[CentOS] Buffer I/O error when booting

On Wed, 22 Jun 2005, Nikos Zaharioudakis wrote:

> try something like this.
> fdisk -l /dev/hda    (no 1,2 etc just the drive)
> if it gives you back some partition table then you have hope.

Even when it fails to return a partition table there is still hope.

I actually had problems, fdisk -l didn't work, partitions couldn't be 
mounted read-only. But after ddrescueing the complete disk I still had 
99.983% of my disk (about 30MB of the 160GB was lost, most of it on the 
recently formatted and therefor empty partition, only 2.2MB of real data 
was impacted)

Strangely, fdisk -l on the copied disk worked without a problem. According 
to ddrescues output:

	Bad region size 32768 at position 4096
	Bad region size 4096 at position 49152
	...

I verified fdisk's behaviour with strace and apparently it first reads the 
first 512 bytes, but then strangely reads the first 8k. Since that fails, 
I was out of luck.

> try to mount the drive with ro (read only option we do not need to
> change anything on it, we just want the data)

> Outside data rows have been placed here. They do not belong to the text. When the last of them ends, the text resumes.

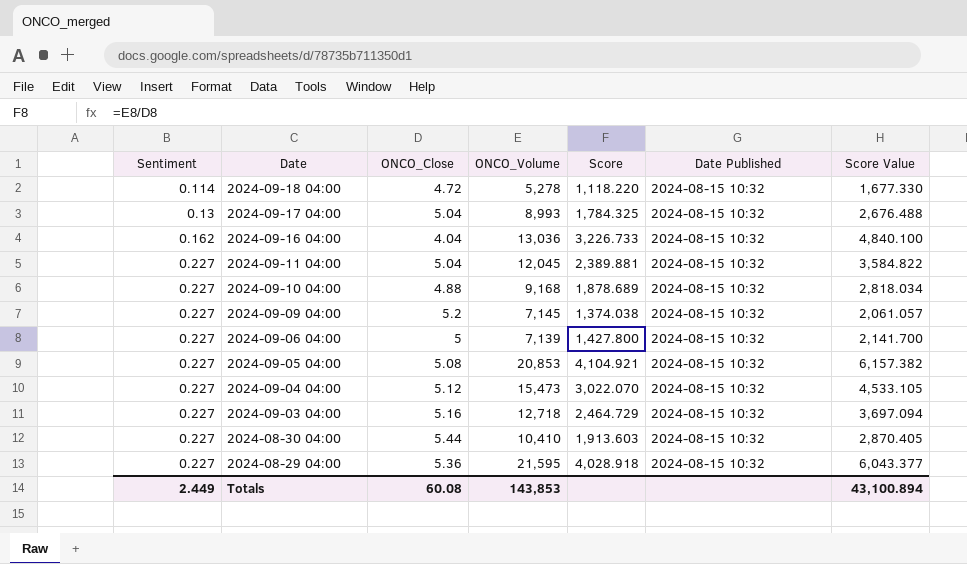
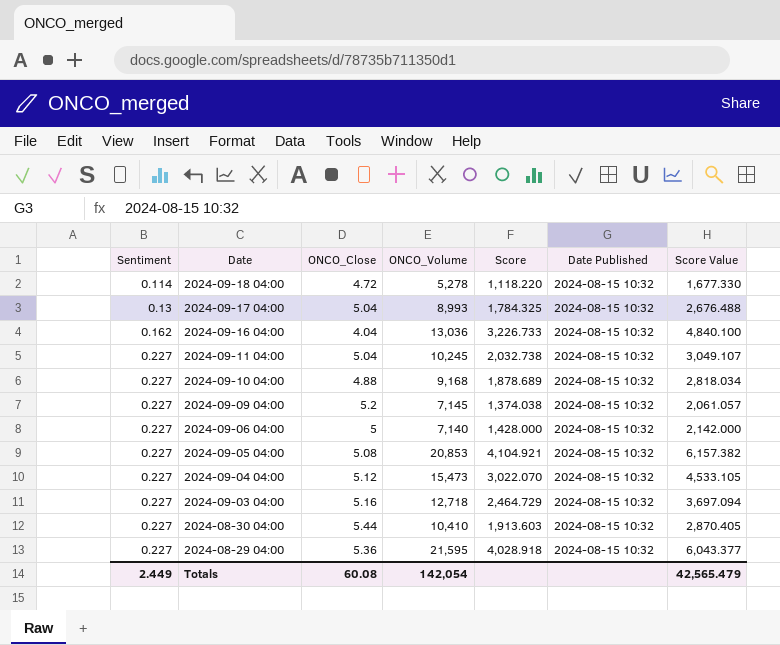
2024-09-11 04:00 | ONCO_Volume: 12,045 -> 10,245
2024-09-11 04:00 | Score: 2,389.881 -> 2,032.738
2024-09-11 04:00 | Score Value: 3,584.822 -> 3,049.107
2024-09-06 04:00 | ONCO_Volume: 7,139 -> 7,140
2024-09-06 04:00 | Score: 1,427.800 -> 1,428.000
2024-09-06 04:00 | Score Value: 2,141.700 -> 2,142.000
Totals | ONCO_Volume: 143,853 -> 142,054
Totals | Score Value: 43,100.894 -> 42,565.479

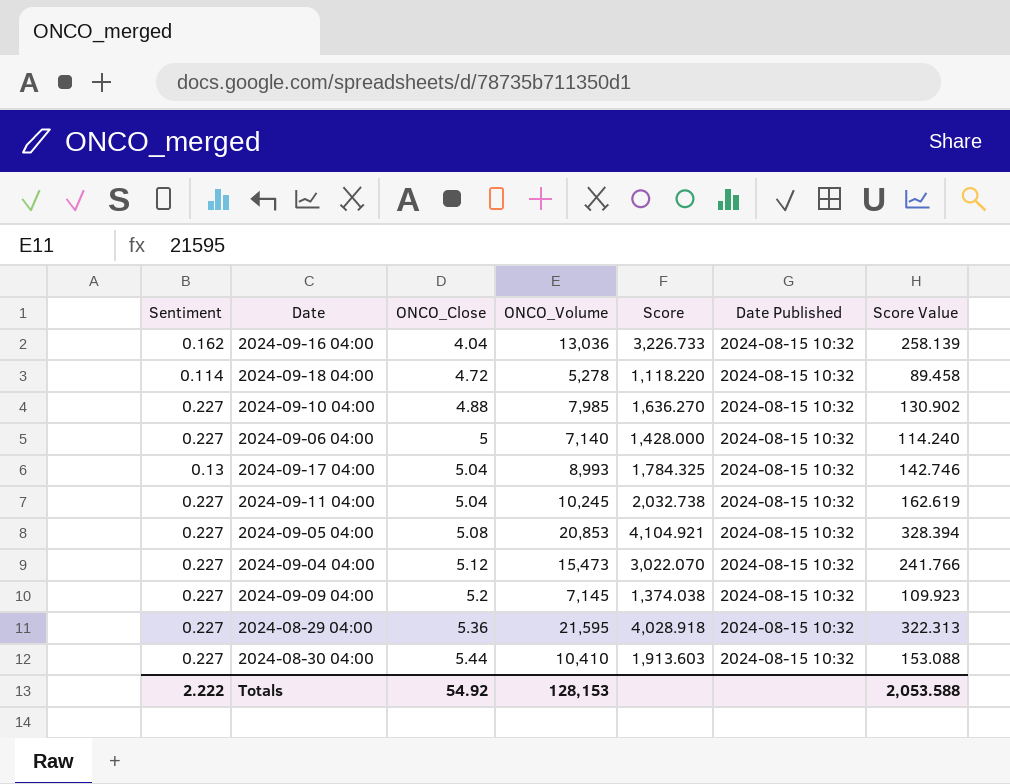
row order: Sentiment ascending -> ONCO_Close ascending
column Score Value | formula: [Score] * 1.5 -> [Score] * 0.08
row 2024-09-03 04:00: 0.227 | 5.16 | 12,718 | 2,464.729 | 2024-08-15 10:32 | 3,697.094 -> none
2024-09-10 04:00 | ONCO_Volume: 9,168 -> 7,985
2024-09-10 04:00 | Score: 1,878.689 -> 1,636.270
Totals | Sentiment: 2.449 -> 2.222
Totals | ONCO_Close: 60.08 -> 54.92
Totals | ONCO_Volume: 142,054 -> 128,153
Totals | Score Value: 42,565.479 -> 2,053.588

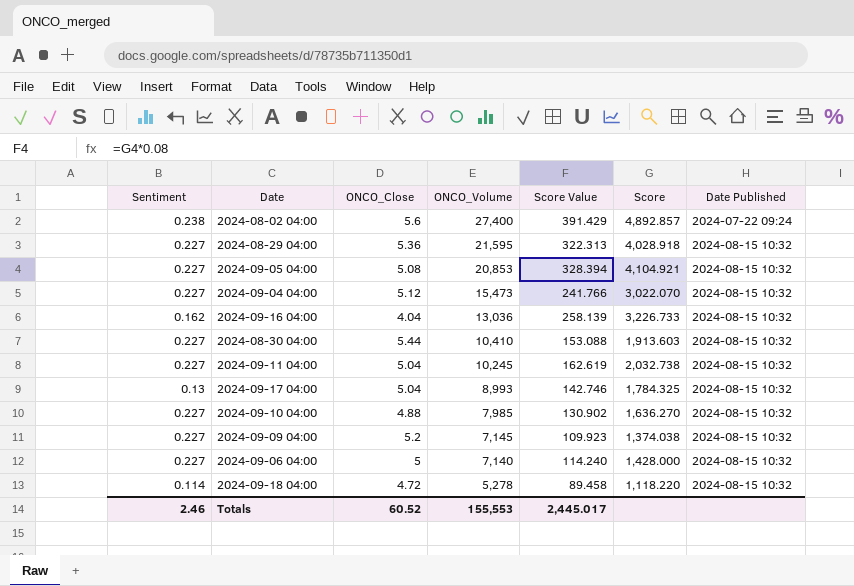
row order: ONCO_Close ascending -> ONCO_Volume descending
column Score Value | position: 7 -> 5
row 2024-08-02 04:00: none -> 0.238 | 5.6 | 27,400 | 391.429 | 4,892.857 | 2024-07-22 09:24
Totals | Sentiment: 2.222 -> 2.46
Totals | ONCO_Close: 54.92 -> 60.52
Totals | ONCO_Volume: 128,153 -> 155,553
Totals | Score Value: 2,053.588 -> 2,445.017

Don't do this after a reboot, chances are the disk is dying, might go bad 
while using it and the filesystem might not recover from the problems 
anyway. If the system was still running, you might want to copy files off 
the filesystem (since the disk might not come back after a reboot). If you 
rebooted the system, use a rescue CD (knoppix) that has dd_rescue on it 
and use that to copy the complete block-device.

You can also download gnu ddrescue to your knoppix ramdisk, compile it and 
use that. It is more sophisticated and you can first recover the major 
working areas with a big blocksize and later refine the bad areas (when 
the disk might be even less reliable).

> If this fails for any reason, try to dd the whole disk to another
> (good one) and then mounting and perhaps fsck might give you your data
> back.

dd will not work if you have bad blocks, it fails on the first bad block.

Also, before running fsck you might want to make a second copy, in case 
the fsck fails. You don't need to copy everything back from the broken 
disk, but instead try to refine copying the bad areas (some reports say 
freezing the disk in the freezer helps ?).

In my case it took 18h to copy the good parts, but refining the bad areas 
takes 4 secs for 1 bad block (512 bytes). So you might not want to do that 
at first or it could take a week (in my case 3 days for 30MB) refining 
every bad area.

--   dag wieers,  dag at wieers.com,  http://dag.wieers.com/   --
[all I want is a warm bed and a kind word and unlimited power]